The reality is that even at the highest rates of public transport use on a global scale, you are not going to get more than half the population using public transport, or walking or cycling or staying at home. The other half will need and will use private transport and so will add to congestion.
But as targets go, 50% is well beyond the realm of possibility: it’s plain fanciful. This (50%) is the level of public transit in New York, famed for its subway system, mega density, and very large population (over 8 million). There are few cities like New York on the planet. And even by US standards, it’s unique in public transit patronage.

So for Australia, the most optimistic hope is that maybe, at the best, 30% of the extra population in higher density housing won’t need or depend on a private vehicle. That in turn means that roughly 70% will. So for every extra 10,000 people you add into existing urban areas under a density model, you will generate roughly 7,000 more people relying on something other than public transport to get around. Overwhelmingly that is the private car.  

You could always hope and pray that a high percentage of the existing population in established urban areas will swap their cars for public transport, alleviating road congestion in the process. You could also believe in Peter Pan. Here are a couple of neat little graphs which show long term patterns of public transport patronage in Australia.




(As an aside, the advocates of the “public transport will solve everything” school of thinking frequently resort to punitive public policy approaches such as congestion charging, parking levies, fuel taxes and other means in efforts to punish motorists for their chosen form of transport. The hope is that this will force people out of private transport into public. It won’t, it will only punish those in the economy for whom the private car is essential. This form of social engineering through pricing policy is worth another article in its own right, but not today).

Suburbanisation (‘sprawl’ to the ideologues) is also often blamed for rising congestion, the myth being that ‘all those people on the outskirts’ will want to commute into the CBD by car. But roughly 9 out of 10 jobs are actually in the suburbs already, so it fails the evidence and logic test to suggest that this can happen. The majority of jobs aren’t in the CBD, they’re spread throughout the urban and suburban network. Getting to and from most of those jobs requires a car, because public transport is so ineffective in serving cross-city commuters (though it works well for the minority who are CBD workers).
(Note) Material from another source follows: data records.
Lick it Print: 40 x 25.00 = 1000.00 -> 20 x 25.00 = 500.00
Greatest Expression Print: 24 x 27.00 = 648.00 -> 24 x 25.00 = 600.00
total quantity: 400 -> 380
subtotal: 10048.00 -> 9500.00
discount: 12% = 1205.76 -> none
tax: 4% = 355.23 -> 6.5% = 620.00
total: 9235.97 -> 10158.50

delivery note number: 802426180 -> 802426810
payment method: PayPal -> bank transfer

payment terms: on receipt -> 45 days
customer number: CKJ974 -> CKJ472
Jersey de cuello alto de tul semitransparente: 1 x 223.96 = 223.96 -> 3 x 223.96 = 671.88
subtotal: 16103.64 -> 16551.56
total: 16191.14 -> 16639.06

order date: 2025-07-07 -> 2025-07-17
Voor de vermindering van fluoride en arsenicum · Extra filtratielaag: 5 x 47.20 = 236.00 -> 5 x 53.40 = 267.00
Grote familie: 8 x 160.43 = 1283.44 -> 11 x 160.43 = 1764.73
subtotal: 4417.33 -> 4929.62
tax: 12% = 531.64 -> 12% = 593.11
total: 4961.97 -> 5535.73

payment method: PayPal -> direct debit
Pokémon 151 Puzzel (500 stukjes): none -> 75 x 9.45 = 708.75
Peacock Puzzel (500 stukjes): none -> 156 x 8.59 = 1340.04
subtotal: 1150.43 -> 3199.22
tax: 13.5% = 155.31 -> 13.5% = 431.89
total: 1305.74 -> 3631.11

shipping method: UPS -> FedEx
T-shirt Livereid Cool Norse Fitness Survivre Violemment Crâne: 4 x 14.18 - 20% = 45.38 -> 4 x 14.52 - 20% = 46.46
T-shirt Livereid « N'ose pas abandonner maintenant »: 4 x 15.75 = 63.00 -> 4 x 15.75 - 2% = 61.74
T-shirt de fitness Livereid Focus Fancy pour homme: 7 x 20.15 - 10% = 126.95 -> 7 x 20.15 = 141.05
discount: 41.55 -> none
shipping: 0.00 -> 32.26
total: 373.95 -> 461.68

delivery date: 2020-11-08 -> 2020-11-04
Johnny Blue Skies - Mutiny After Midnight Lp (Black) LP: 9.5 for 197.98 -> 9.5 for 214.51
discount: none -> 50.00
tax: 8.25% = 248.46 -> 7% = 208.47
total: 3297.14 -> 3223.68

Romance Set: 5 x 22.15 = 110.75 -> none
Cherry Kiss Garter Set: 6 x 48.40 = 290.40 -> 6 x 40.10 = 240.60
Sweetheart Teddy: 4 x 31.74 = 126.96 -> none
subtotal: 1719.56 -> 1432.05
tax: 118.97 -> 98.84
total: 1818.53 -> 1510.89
But rising density and a growing population alone aren’t the only factors that will increase congestion. Social change has played a huge part too, and trying to change society to solve congestion is something only Stalin might attempt. Consider the change in work in the last 50 years. The number of us working in centralised office ‘paper factories’ on rigid 9-5 hour shifts has declined. There are more dual income families, often with one part time job in the family. Employment has dispersed into various retail, industrial and service nodes throughout the urban fabric as the economy grew. Shopping for necessities is no longer a fortnightly or weekly trip, with stores open only Thursday night and Saturday morning (as they were). We now shop more frequently, often to or from work. We often have school pick up runs (something which I understand can add 20% to road traffic volumes in school terms), despite the availability of cheap, subsidised public transport for kids (partly because they’re spoiled and partly because as parents we’re scared of letting them out of our sight).

Modern life itself has made private transport much more the necessity. We aren’t as some suggest having ‘a love affair’ with our cars: we need them, and frequently more than one, just to operate at an employment and social level. Work, play, shop, live – all aspects of modern life are now more dependent on the private vehicle than they ever were.

Michael Matusik recently posted some interesting figures on this via his ‘Missive.’ Based on the census, “there are apparently about 7.8 million motor vehicles in Australia.  One in ten households does not own a car; two out of five (37%) dwellings hold just one vehicle, whilst a further 54% of our households own two or more cars. When it comes to those living in apartments, these proportions shift considerably: 14% of apartment dwellers don’t own a car; 52% only have one car and just a third own two or more cars, with 29% having just two cars.”

My take on this is that if overall car ownership is 90% of all households but still 86% of households in apartments own cars (albeit less of them), it isn’t really that much different. The form of housing choice is not highly correlated to a lesser level of car dependency. So changing the overall form of housing in society is unlikely to make much difference to our patterns of private vehicle use (and hence congestion). Modern society has more to do with it. 

So what can realistically be done about congestion? There is no silver bullet. We will continue to invest in new road transport networks as our city continues to grow, as we should. Likewise, we will continue to invest in more public transport, as we should. But as our city continues to grow and the economy develops, we will only at best be keeping pace. Our ability to invest at the speed required to decrease congestion is beyond our reach, and the potential of different forms of housing to alleviate congestion is limited, if it exists at all.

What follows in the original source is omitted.